_TASK PROMPT_
Leave the images out and write out each entry exactly as shown.

_TASK DATA_
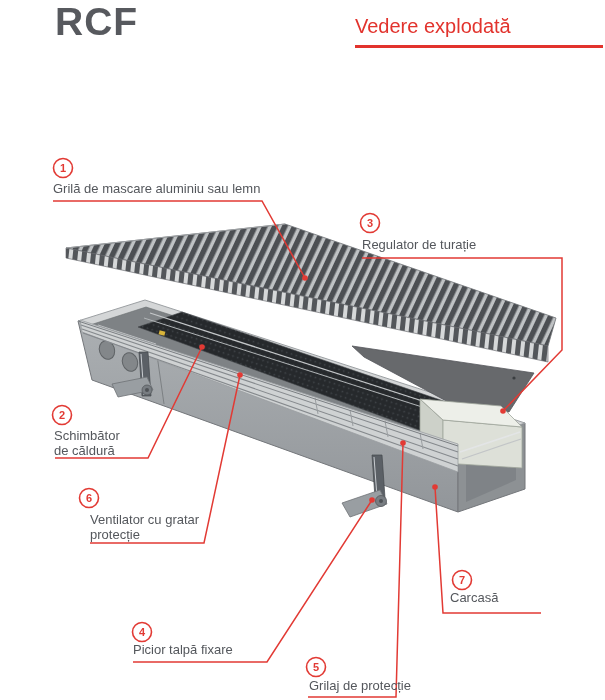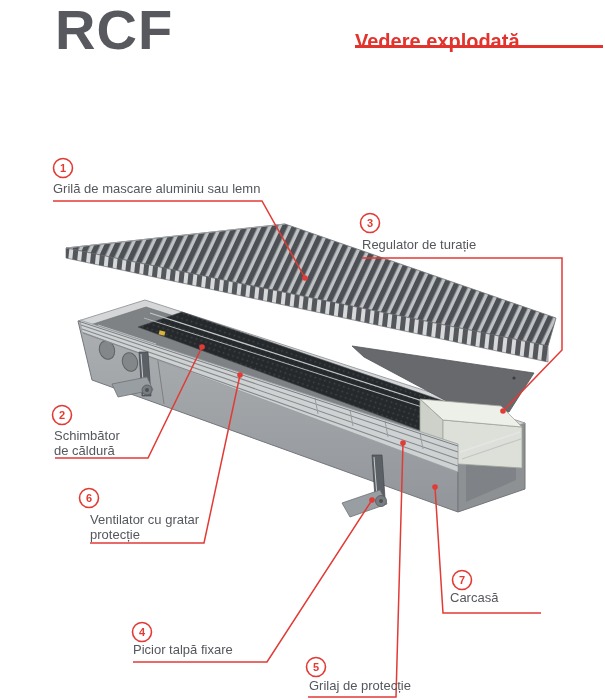--- a/index.html
+++ b/index.html
@@ -9,7 +9,7 @@
   }
   .logo{
     position:absolute;left:55px;top:2px;
-    font-size:56px;font-weight:800;letter-spacing:1px;color:#57595e;line-height:1;
+    font-size:39px;font-weight:800;letter-spacing:1px;color:#57595e;line-height:1;
   }
   .title{
     position:absolute;left:355px;top:14px;

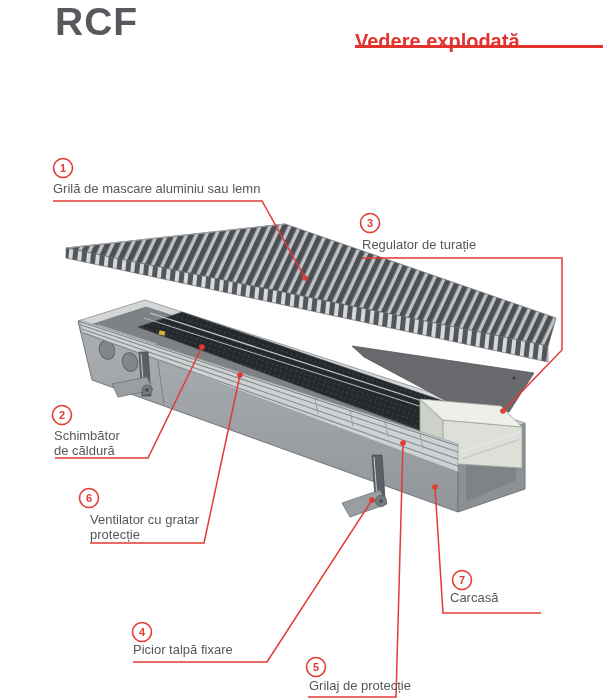--- a/index.html
+++ b/index.html
@@ -13,7 +13,7 @@
   }
   .title{
     position:absolute;left:355px;top:14px;
-    font-size:20px;font-weight:700;color:#e2332d;line-height:1.2;margin-top:15px;
+    font-size:20px;font-weight:400;color:#e2332d;line-height:1.2;
   }
   .title-rule{
     position:absolute;left:355px;top:45px;width:248px;height:3px;background:#e2332d;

_FINAL ANSWER_
--- a/index.html
+++ b/index.html
@@ -9,7 +9,7 @@
   }
   .logo{
     position:absolute;left:55px;top:2px;
-    font-size:56px;font-weight:800;letter-spacing:1px;color:#57595e;line-height:1;
+    font-size:39px;font-weight:800;letter-spacing:1px;color:#57595e;line-height:1;
   }
   .title{
     position:absolute;left:355px;top:14px;

--- a/index.html
+++ b/index.html
@@ -13,7 +13,7 @@
   }
   .title{
     position:absolute;left:355px;top:14px;
-    font-size:20px;font-weight:700;color:#e2332d;line-height:1.2;margin-top:15px;
+    font-size:20px;font-weight:400;color:#e2332d;line-height:1.2;
   }
   .title-rule{
     position:absolute;left:355px;top:45px;width:248px;height:3px;background:#e2332d;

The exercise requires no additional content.